Before-and-after page screenshots
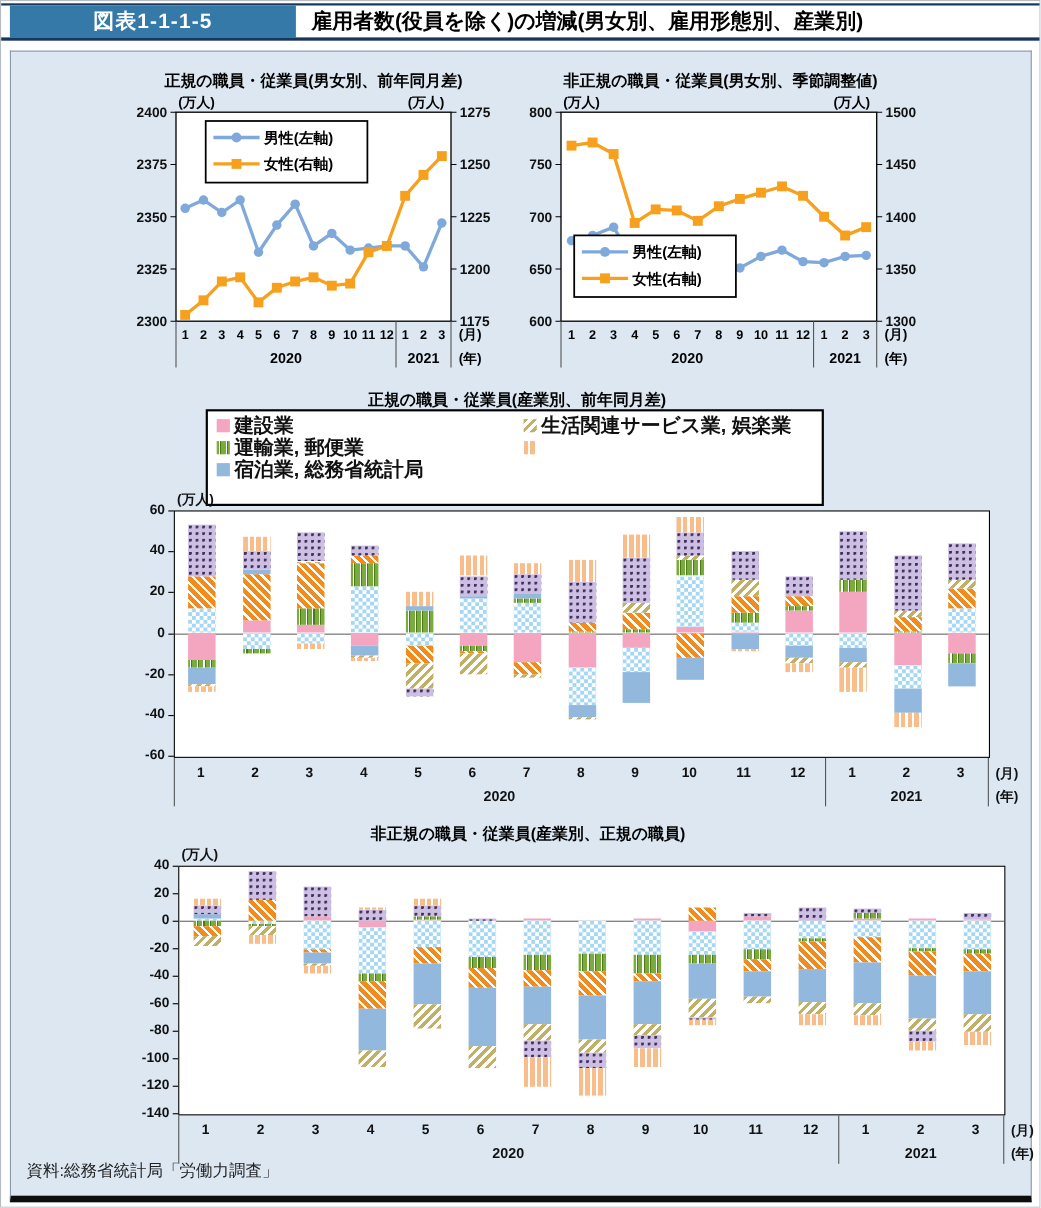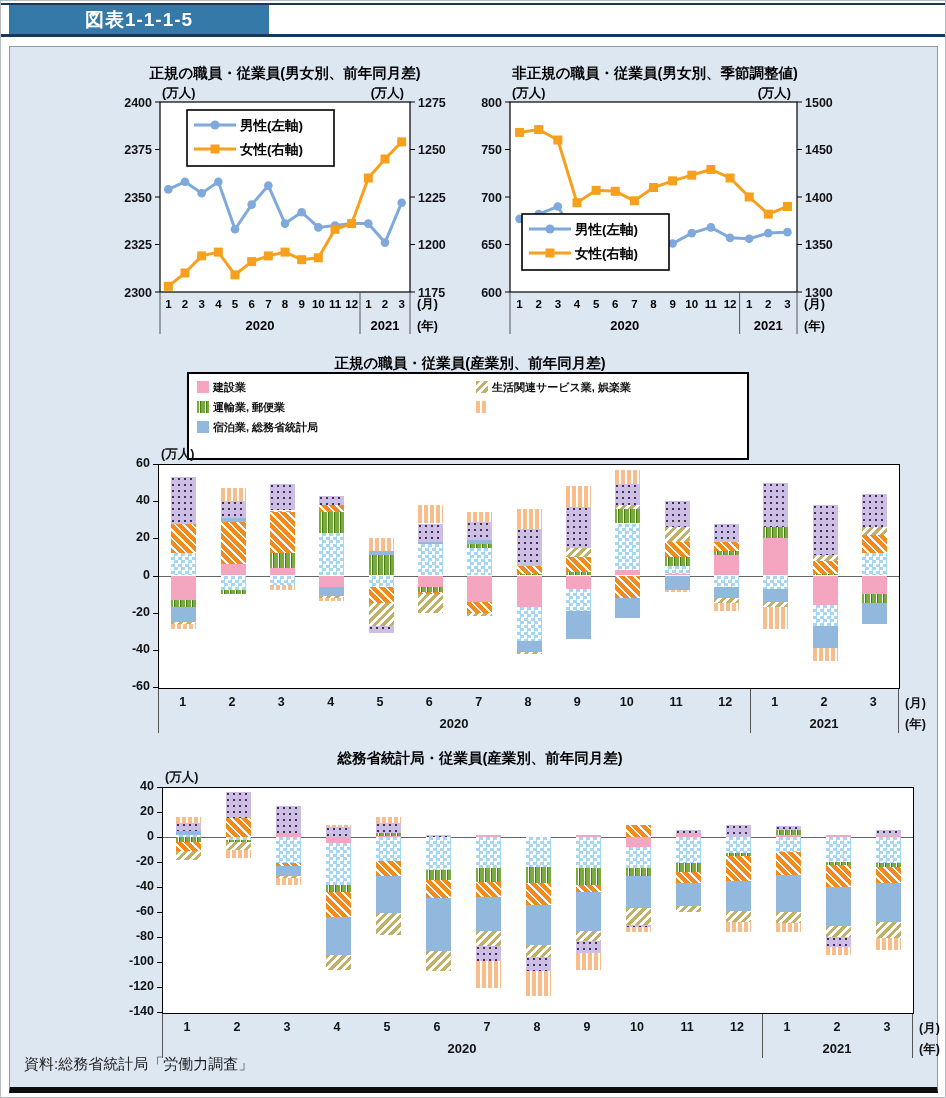--- a/index.html
+++ b/index.html
@@ -36,29 +36,30 @@
   .pat-shukuhaku{background:#92B8DE;}
   .pat-seikatsu{background:repeating-linear-gradient(135deg,#C0B068 0 3px,#fff 3px 6px);}
   .pat-iryo{background-color:#CDBFE3;background-image:radial-gradient(circle at 2px 2px,#40305A 1.3px,transparent 1.5px);background-size:6px 6px;}
   .pat-service{background:repeating-linear-gradient(90deg,#F9BD8C 0 4px,#fff 4px 6px);}
   
   .legend-box{position:absolute;left:185px;top:370px;width:562px;height:88px;background:#fff;
               border:2px solid #000;box-sizing:border-box;display:flex;}
   .legend-col{width:50%;padding:3px 0 0 8px;box-sizing:border-box;}
   .legend-item{display:flex;align-items:center;height:20px;}
   .legend-swatch{width:12px;height:12px;margin-right:4px;flex:0 0 12px;}
-  .legend-label{font-weight:bold;font-size:11px;white-space:nowrap;}
+  .legend-label{font-weight:bold;font-size:18px;white-space:nowrap;}
 </style>
 </head>
 <body>
 
 <div class="page">
 
   <div class="hdr-rule" style="top:2px;height:2px;"></div>
   <div class="hdr-tag">図表1-1-1-5</div>
+  <div class="hdr-title">雇用者数(役員を除く)の増減(男女別、雇用形態別、産業別)</div>
   <div class="hdr-rule" style="top:33px;height:3px;"></div>
 
   <div class="panel">
 
     <div class="chart-title" style="left:100px;top:17px;width:350px;">正規の職員・従業員(男女別、前年同月差)</div>
     <div class="chart-title" style="left:460px;top:17px;width:370px;">非正規の職員・従業員(男女別、季節調整値)</div>
 
     <svg id="line0" class="abs" style="left:100px;top:39px;" width="348" height="260">
         <rect x="50" y="16" width="250" height="190" fill="#fff" stroke="#000" stroke-width="1.2"></rect>
         <line x1="45" y1="16" x2="50" y2="16" stroke="#000"></line>
@@ -410,21 +411,21 @@
         <div class="xlab" style="left:756.3px;top:253px;">3</div>
         <div class="vline" style="left:56.0px;top:247px;height:44px;"></div>
         <div class="vline" style="left:648.0px;top:247px;height:44px;"></div>
         <div class="vline" style="left:796.0px;top:247px;height:44px;"></div>
         <div class="yearlab" style="left:322.0px;top:274px;">2020</div>
         <div class="yearlab" style="left:692.0px;top:274px;">2021</div>
         <div class="sfx" style="left:803px;top:253px;">(月)</div>
         <div class="sfx" style="left:803px;top:274px;">(年)</div>
       </div>
 
-    <div class="chart-title" style="left:60px;top:702px;width:820px;">総務省統計局・従業員(産業別、前年同月差)</div>
+    <div class="chart-title" style="left:60px;top:702px;width:820px;">非正規の職員・従業員(産業別、正規の職員)</div>
 
     <div class="barchart" id="bar1" style="left:92px;top:718px;width:850px;height:290px;">
         <div class="bplot" style="left:60px;top:22px;width:750px;height:225px;"></div>
         <div class="unitlab" style="left:63px;top:4px;">(万人)</div>
         <div class="ylab" style="left:10px;top:14px;">40</div>
         <div class="tick" style="left:55px;top:22px;"></div>
         <div class="ylab" style="left:10px;top:39px;">20</div>
         <div class="tick" style="left:55px;top:47px;"></div>
         <div class="ylab" style="left:10px;top:64px;">0</div>
         <div class="tick" style="left:55px;top:72px;"></div>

→ **Task item**: Lines holding the word "display" should be copied from the entries above.

→ **Answer box**:
               border:2px solid #000;box-sizing:border-box;display:flex;}
   .legend-item{display:flex;align-items:center;height:20px;}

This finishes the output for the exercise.